In 1998 TMC acquired 51 per cent of Daihatsu and in 2000 Toyota Australia took over distribution of the brand in Australia. In 2005, with the brand’s market share at less than one-percent, Toyota announced the end of Daihatsu brand distribution, to take effect in early 2006.

When  Daihatsu distribution Down Under ended there were about 145,000 Daihatsu cars and trucks on Australian roads.

 

The Delta Tipper

By far the most significant model in the Daihatsu Australia line-up was the Delta truck and the stand-out Delta models were factory-built tipper variants. Tradies and councils loved ‘em.
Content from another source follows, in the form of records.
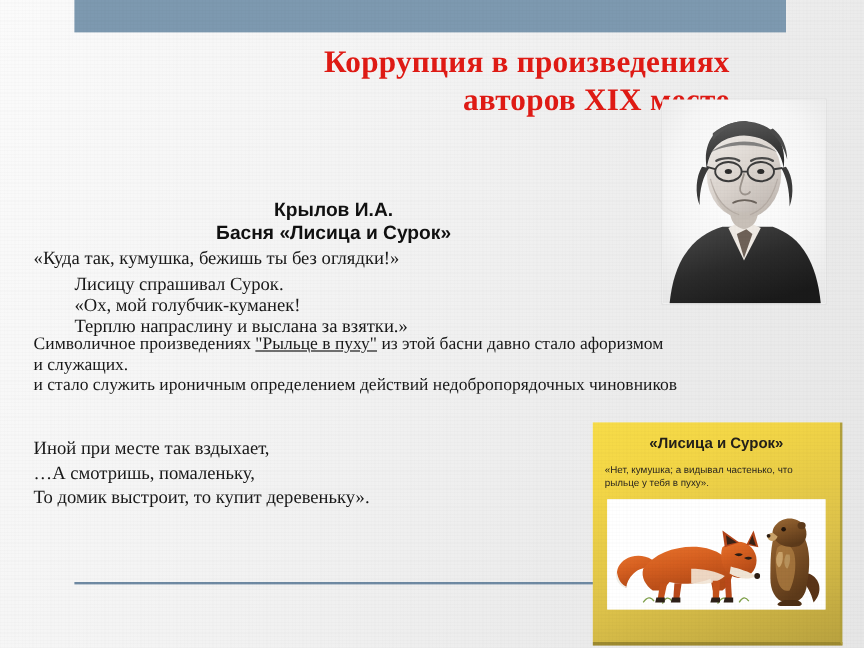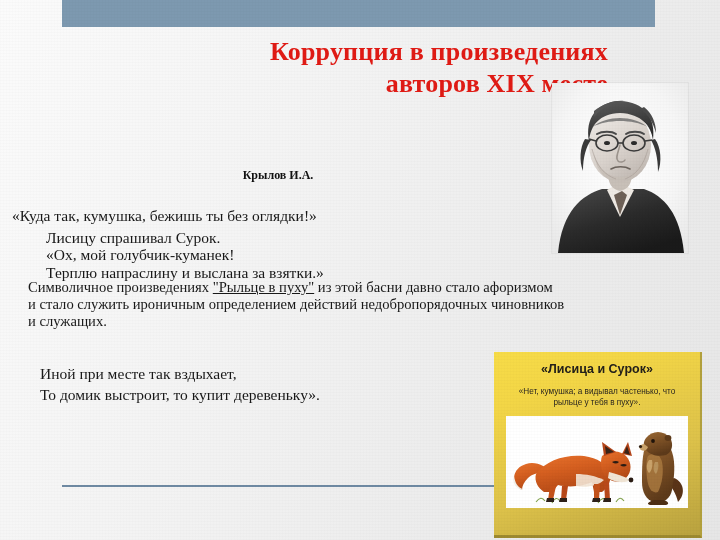--- a/index.html
+++ b/index.html
@@ -88,9 +88,9 @@
     top: 166px;
     width: 500px;
     text-align: center;
-    font-family: Liberation Serif, serif;
+    font-family: Liberation Sans, sans-serif;
     font-weight: bold;
-    font-size: 12px;
+    font-size: 16px;
     line-height: 19px;
     color: #111111;
     z-index: 12;

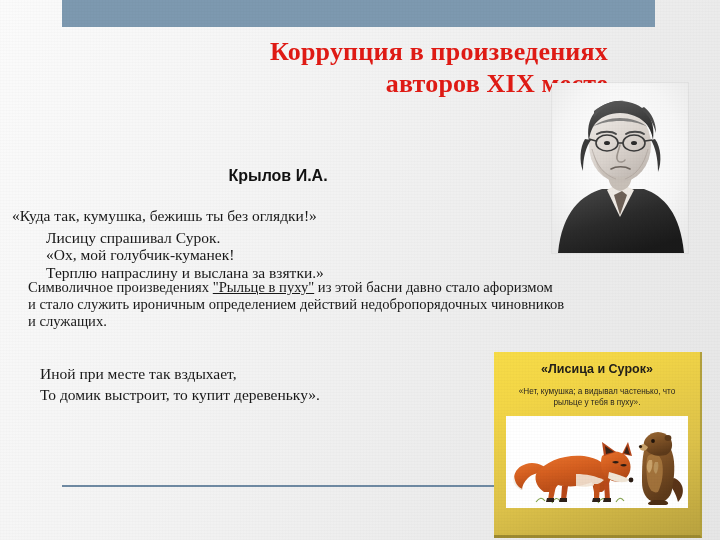--- a/index.html
+++ b/index.html
@@ -268,6 +268,7 @@
 
   <div class="author-block">
     <span class="aline">Крылов И.А.</span>
+    <span class="aline">Басня «Лисица и Сурок»</span>
   </div>
 
   <div class="fable-quote">

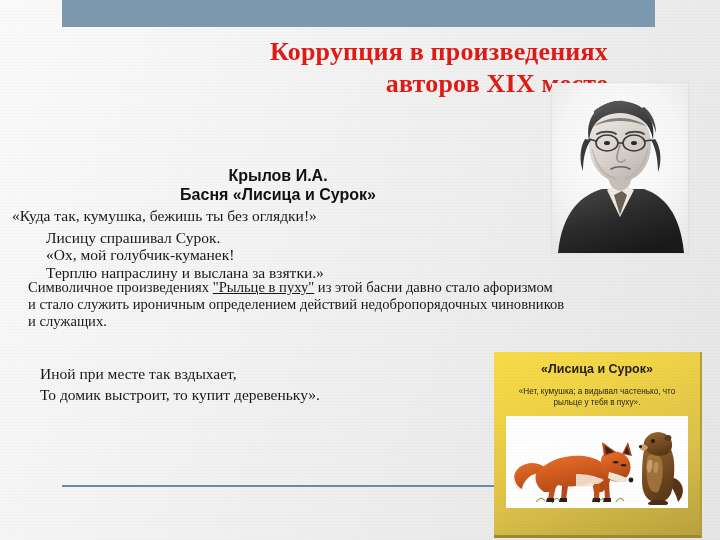--- a/index.html
+++ b/index.html
@@ -100,7 +100,7 @@
   
   .fable-quote {
     position: absolute;
-    left: 12px;
+    left: 28px;
     top: 207px;
     width: 470px;
     font-size: 15.5px;

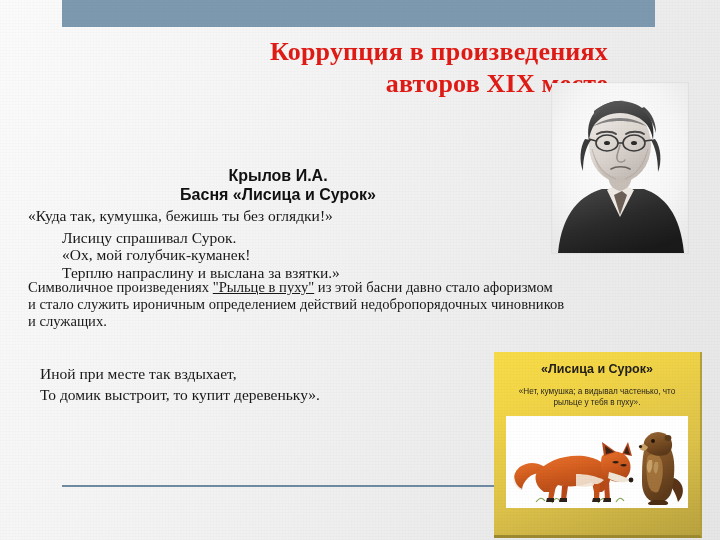--- a/index.html
+++ b/index.html
@@ -280,8 +280,8 @@
 
   <div class="aphorism">
     <span class="apline"><span>Символичное произведениях </span><u>"Рыльце в пуху"</u><span> из этой басни давно стало афоризмом</span></span>
+    <span class="apline">и служащих.</span>
     <span class="apline">и стало служить ироничным определением действий недобропорядочных чиновников</span>
-    <span class="apline">и служащих.</span>
   </div>
 
   <div class="verse">

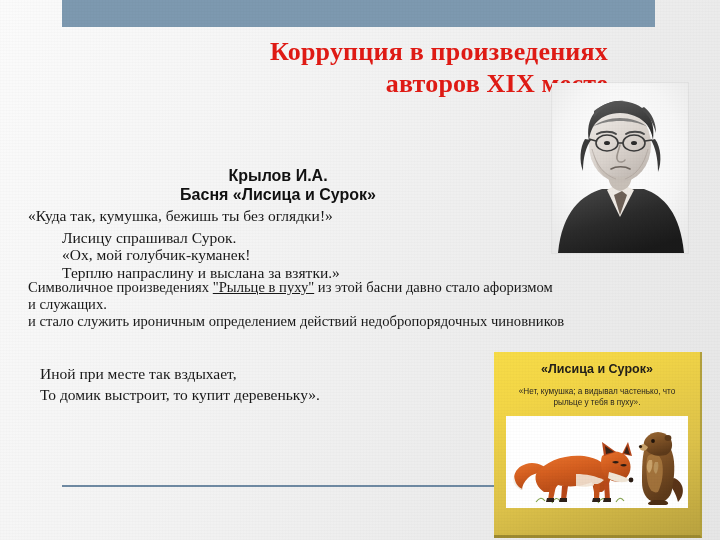--- a/index.html
+++ b/index.html
@@ -127,7 +127,7 @@
   
   .verse {
     position: absolute;
-    left: 40px;
+    left: 28px;
     top: 364px;
     width: 440px;
     font-size: 15.5px;

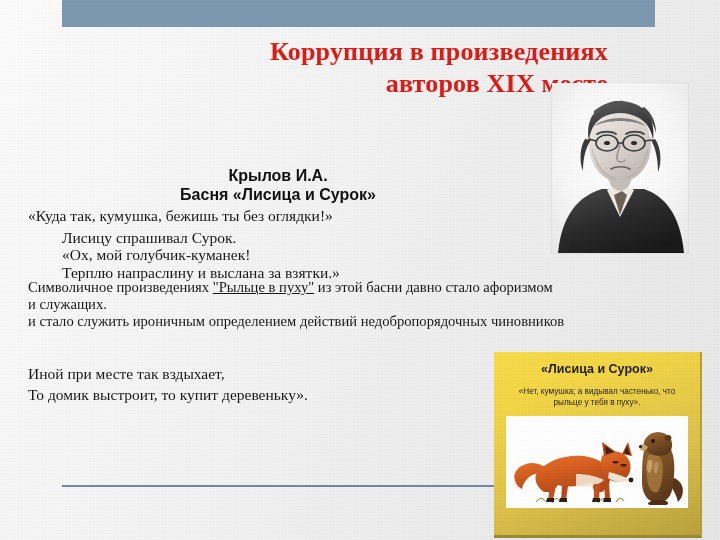--- a/index.html
+++ b/index.html
@@ -286,6 +286,7 @@
 
   <div class="verse">
     <span class="vline">Иной при месте так вздыхает,</span>
+    <span class="vline">…А смотришь, помаленьку,</span>
     <span class="vline">То домик выстроит, то купит деревеньку».</span>
   </div>
 

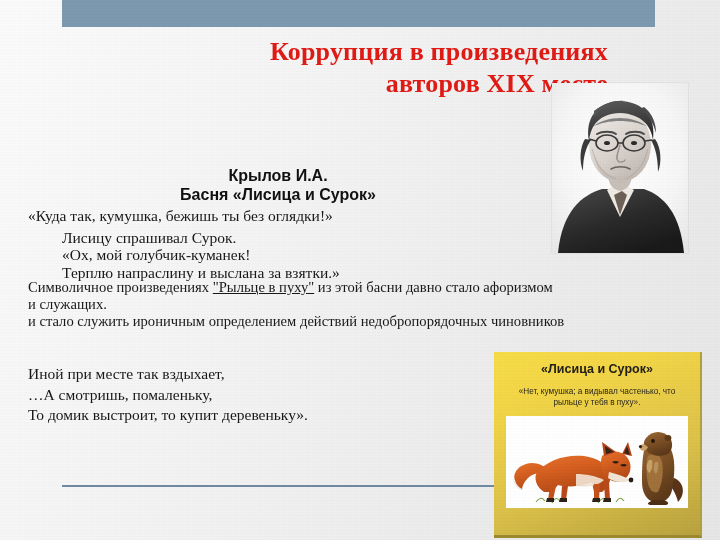--- a/index.html
+++ b/index.html
@@ -172,7 +172,7 @@
   }
   .fable-card-quote {
     margin: 10px 10px 0 10px;
-    text-align: center;
+    text-align: left;
     font-family: "Liberation Sans", "DejaVu Sans", sans-serif;
     font-size: 8.2px;
     line-height: 11px;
From the early 1970s models until the 2000s Daihatsu trucks shared cabs with the Toyota Dyna range, but when the Dyna adopted a tilt-cab in the 1990s, Daihatsu was ‘kept in its place’ by having to make do with a fixed cab. Thankfully, the reliability of Toyota and Daihatsu engines meant that easy access to the mechanicals wasn’t a major selling point.

After a diet of poorly-made US and British light trucks in the 1960s and 1970s Australian operators found the Japanese products a breath of fresh air. They were strong, boringly reliable and had proper warranties.

Wide-cab models could seat three in relative comfort and the centre seat folded down into a desk-top with document storage. Later models had a car-style radio and a cassette player.

The Delta tipper models, in particular, were ‘bullet-proof’. These purpose-designed little trucks had box-section frames, with deep webs in the high-stress, back of cab area. That base, combined with axles and springs designed to handle at least twice the Delta’s rated payload meant that they were literally, unbreakable. Forget Toyota’s ‘Unbreakable HiLux’ marketing hype: the Delta was the real thing.

The downsides were asthmatic diesel engines that were primarily designed for Japan and South East Asia. They couldn’t deliver highway speeds in hilly country and it was often joked that at the head of every traffic ‘convoy’ there’d be a Daihatsu tipper!

Nevertheless, their reliability and overload capacity made up for lack of race pace.

The Delta’s heyday came with the 1980s cab that persisted, with some cosmetic changes, until the early 2000s. ‘If it ain’t broke, why fix it?’

Four models were available for most of the Delta’s life: V107/8 with Toyota 4Y 2.2-litre petrol engine (70kW and 182Nm); V57/8 with Daihatsu 2.8-litre diesel  (56kW and 170Nm) and V116 and V118/9 models with Toyota 14B 3.7-litre diesel (71kW and 247Nm). The 14B even had a butterfly exhaust brake and, if purchased with the optional higher-GVM rating, a proper vertical exhaust!

GVMs ranged from 3750kg (single rear wheels) to 6000kg.

The tipping mechanism was simplicity itself: the cab lever actuated the hydraulics and the transmission clutch controlled tipper height. Spreading fast-flowing loads like blue metal without a height control valve took some practice, but blokes and sheilas got used to it.

The Daihatsu Delta may lack the romance and ‘personaility’ assigned to vintage British and American trucks, but was a pivotal machine in the 1980s-2000s and deserves recognition.